Des individus se font passer pour l’Arcep par téléphone pour soutirer vos données personnelles — voici comment ça fonctionne et comment vous protéger.
Mode opératoire de l’arnaque
- Les escrocs contactent la victime en se présentant comme agent de l’Arcep (l’Autorité de régulation des communications électroniques, postes et distribution de la presse).
- Ils affirment que l’identité de la personne a été usurpée, par exemple pour ouvrir une ligne téléphonique à son nom ou émettre une opération frauduleuse.
- Ensuite, pour crédibiliser l’arnaque, ils simulent un transfert de l’appel vers la police ou un procureur — en réalité, ce sont toujours des complices.
- Sous pression, la victime est incitée à donner des informations personnelles sensibles (numéro de carte d’identité, adresse, données bancaires, signature électronique, etc.).
- Parfois, l’escroc demande aussi à la victime de ne pas divulguer l’affaire, prétendant qu’il s’agit d’une enquête sensible ou confidentielle.
Un cas rapporté : une retraitée a reçu un appel prétendant que sa “ligne était trop utilisée”, avec une usurpation d’identité fictive de 45 000 €, puis le faux appel a été “transféré” à une inspectrice de police fictive.
Ce que l’Arcep dit — et ce qu’elle ne fait pas
- L’Arcep rappelle qu’elle ne contacte jamais les consommateurs par téléphone pour ce type de démarche.
- Elle a publié des alertes pour signaler des usurpations de son identité.
- L’Arcep propose une fiche pratique pour les situations d’appels, SMS ou courriers frauduleux, et rappelle les recours possibles (signalement, etc.). (Arcep)

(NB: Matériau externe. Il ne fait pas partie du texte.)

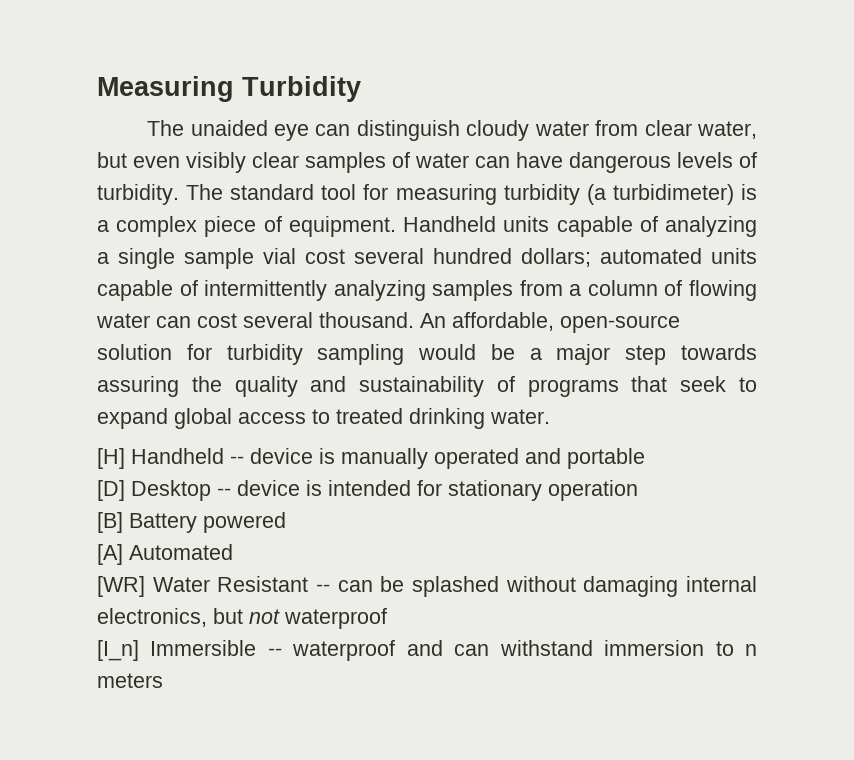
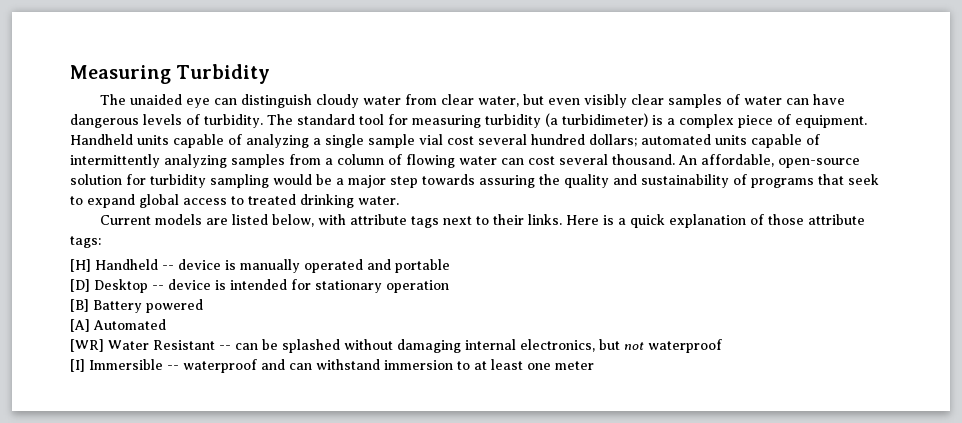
(550, 416) none -> [100,214,866,228] [70,236,101,248] // Current models are listed below, with attribute tags next to their links. Here is a quick explanation of those attribute tags:
[97,640,139,661] [I_n] -> [70,359,85,372] [I]
[745,644,758,656] [97,673,163,688] n meters -> [474,359,594,370] at least one meter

- Le nombre de signalements est élevé : plus de 300 depuis juin selon certains médias.
Conséquences et risques
- Perte ou divulgation d’informations personnelles sensibles
- Vol d’identité (utilisation de vos données pour des fraudes)

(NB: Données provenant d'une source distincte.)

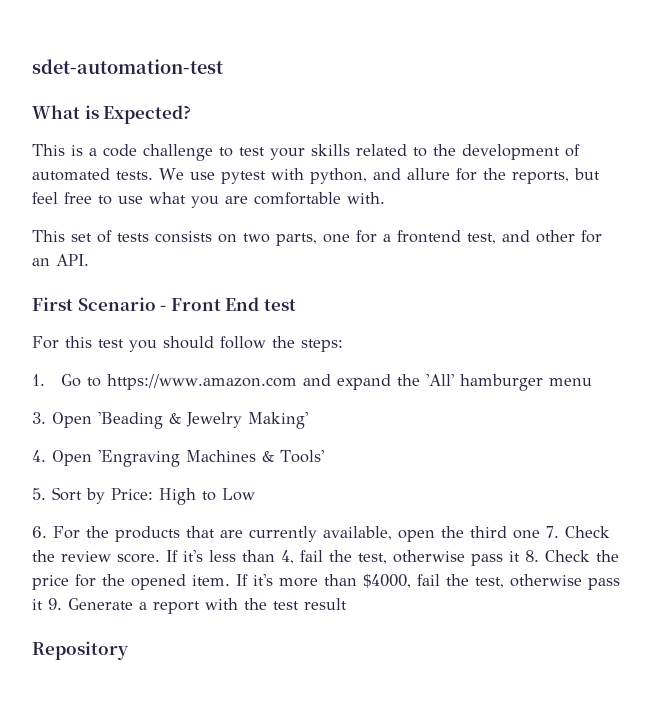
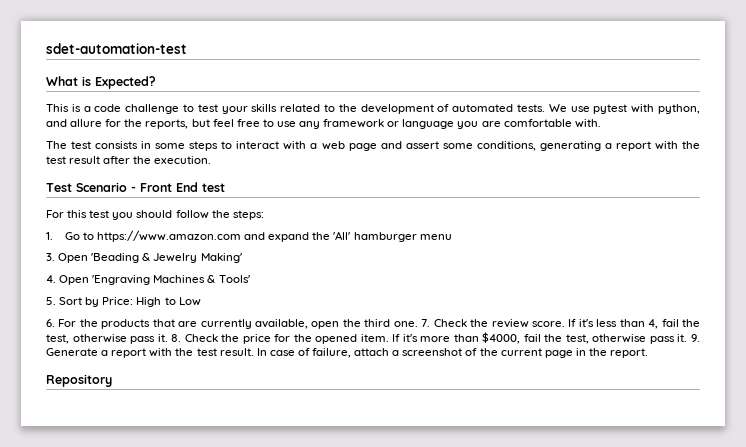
[149,192,186,204] what -> [299,119,455,129] any framework or language
[32,230,602,246] [32,254,89,266] [32,297,73,311] This set of tests consists on two parts, one for a frontend test, and other for an API. // First -> [46,141,700,151] [46,156,212,164] [46,183,72,192] The test consists in some steps to interact with a web page and assert some conditions, generating a report with the test result after the execution. // Test
[513,530,540,539] one -> [393,321,418,327] one.
[509,551,520,562] it -> [157,334,168,342] it.
[32,599,43,610] it -> [677,334,688,342] it.
[304,598,347,610] result -> [219,348,649,358] result. In case of failure, attach a screenshot of the current page in the report.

- Escroqueries bancaires ou prélèvements non autorisés
- Stress, inquiétude, et démarches longues pour se protéger
Conseils de vigilance — que faire si vous recevez ce type d’appel ?

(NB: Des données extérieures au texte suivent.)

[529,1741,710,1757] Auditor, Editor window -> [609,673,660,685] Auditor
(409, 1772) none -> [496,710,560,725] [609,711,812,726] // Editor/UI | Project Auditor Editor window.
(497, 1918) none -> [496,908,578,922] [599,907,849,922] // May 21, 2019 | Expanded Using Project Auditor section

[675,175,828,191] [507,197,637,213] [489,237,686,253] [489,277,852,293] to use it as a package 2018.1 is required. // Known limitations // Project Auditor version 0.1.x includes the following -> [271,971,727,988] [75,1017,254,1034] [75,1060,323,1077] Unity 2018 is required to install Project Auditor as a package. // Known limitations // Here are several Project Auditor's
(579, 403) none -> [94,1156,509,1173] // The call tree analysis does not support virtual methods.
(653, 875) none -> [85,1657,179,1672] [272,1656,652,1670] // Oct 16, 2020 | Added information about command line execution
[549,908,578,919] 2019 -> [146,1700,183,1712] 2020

- Raccrochez immédiatement dès que l’interlocuteur prétend être de l’Arcep.
- Ne communiquez jamais vos papiers d’identité, coordonnées bancaires ou même un simple code reçu par SMS.
- Ne confirmez ni votre adresse, ni l’état de votre domicile (ex. absence) à l’appelant.
- Si on prétend “transférer l’appel” vers la police ou un procureur, ne restez pas dans la même ligne.
- Faites vos propres démarches : appelez la police, la gendarmerie, ou l’Arcep via leurs numéros officiels (et non ceux fournis par l’appelant).
- Signalez l’appel frauduleux via les dispositifs adéquats : la plateforme „J’alerte l’Arcep”, ou via 33700 pour signaler SMS/appels suspects.
- Si vous pensez avoir déjà été victime, portez plainte auprès des services de police ou de gendarmerie.